Start of Block

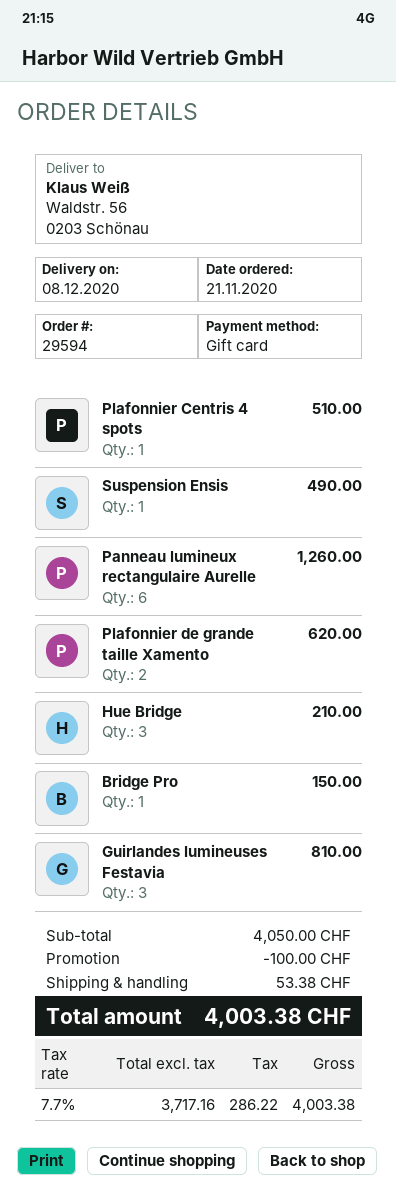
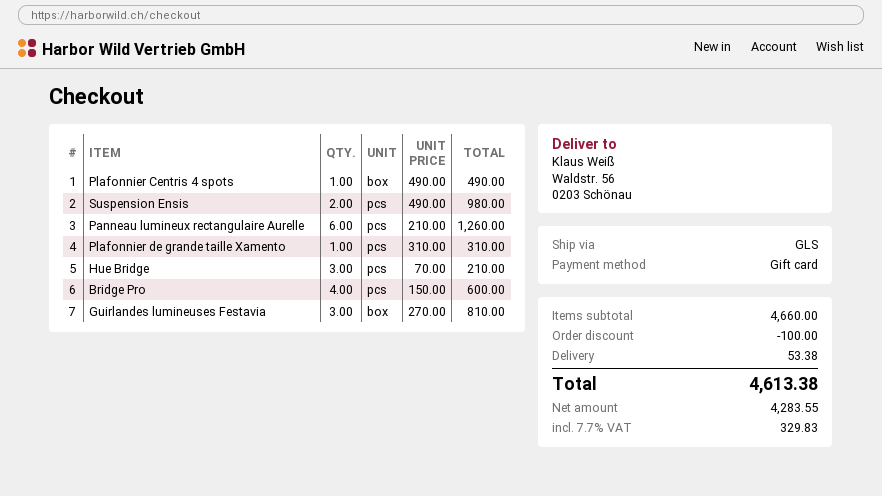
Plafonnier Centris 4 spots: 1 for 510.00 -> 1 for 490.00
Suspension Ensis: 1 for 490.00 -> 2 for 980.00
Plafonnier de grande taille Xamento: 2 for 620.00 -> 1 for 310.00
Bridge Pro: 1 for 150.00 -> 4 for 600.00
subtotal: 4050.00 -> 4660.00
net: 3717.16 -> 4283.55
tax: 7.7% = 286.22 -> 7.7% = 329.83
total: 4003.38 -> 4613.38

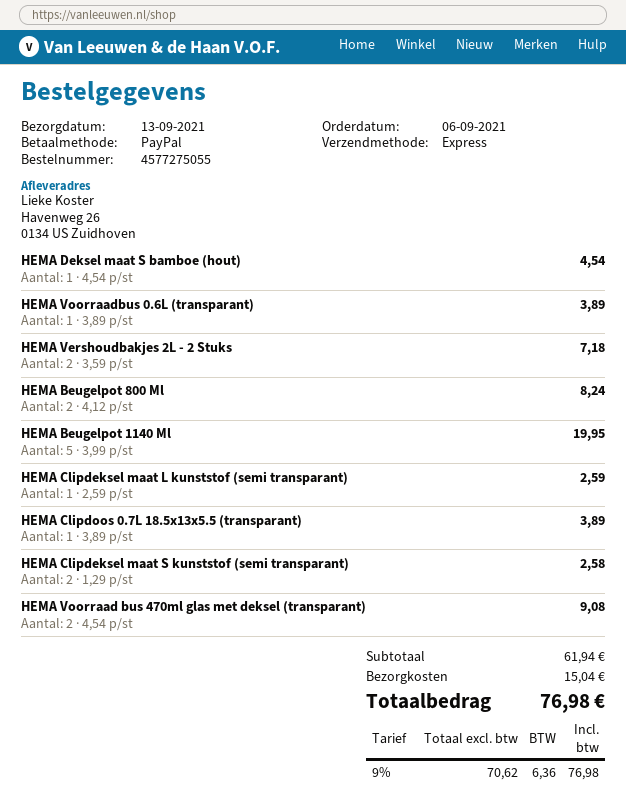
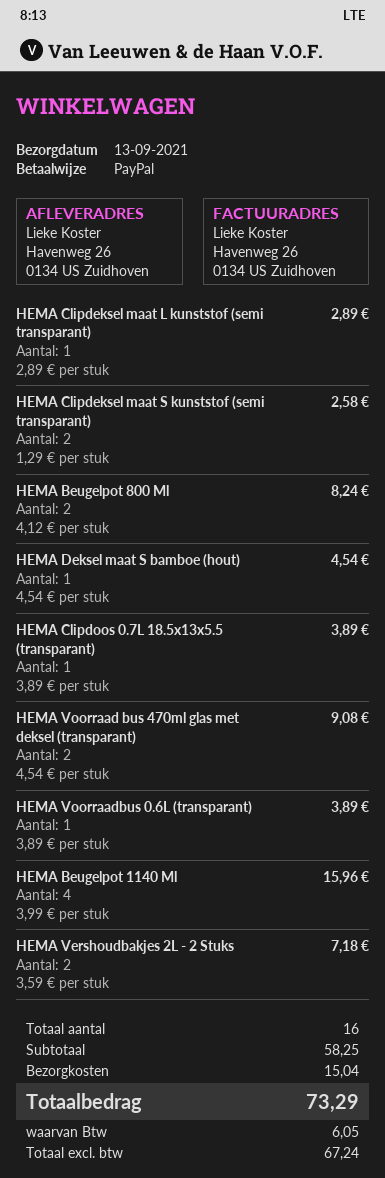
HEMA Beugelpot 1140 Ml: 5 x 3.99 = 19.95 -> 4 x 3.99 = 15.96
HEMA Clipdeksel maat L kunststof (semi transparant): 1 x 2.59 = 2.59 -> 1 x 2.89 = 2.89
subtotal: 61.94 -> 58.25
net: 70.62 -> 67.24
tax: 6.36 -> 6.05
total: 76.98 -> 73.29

End of Block

Read through the entries above and copy each line that has the string "Plafonnier" in it.

— Answer to this exercise —
Plafonnier Centris 4 spots: 1 for 510.00 -> 1 for 490.00
Plafonnier de grande taille Xamento: 2 for 620.00 -> 1 for 310.00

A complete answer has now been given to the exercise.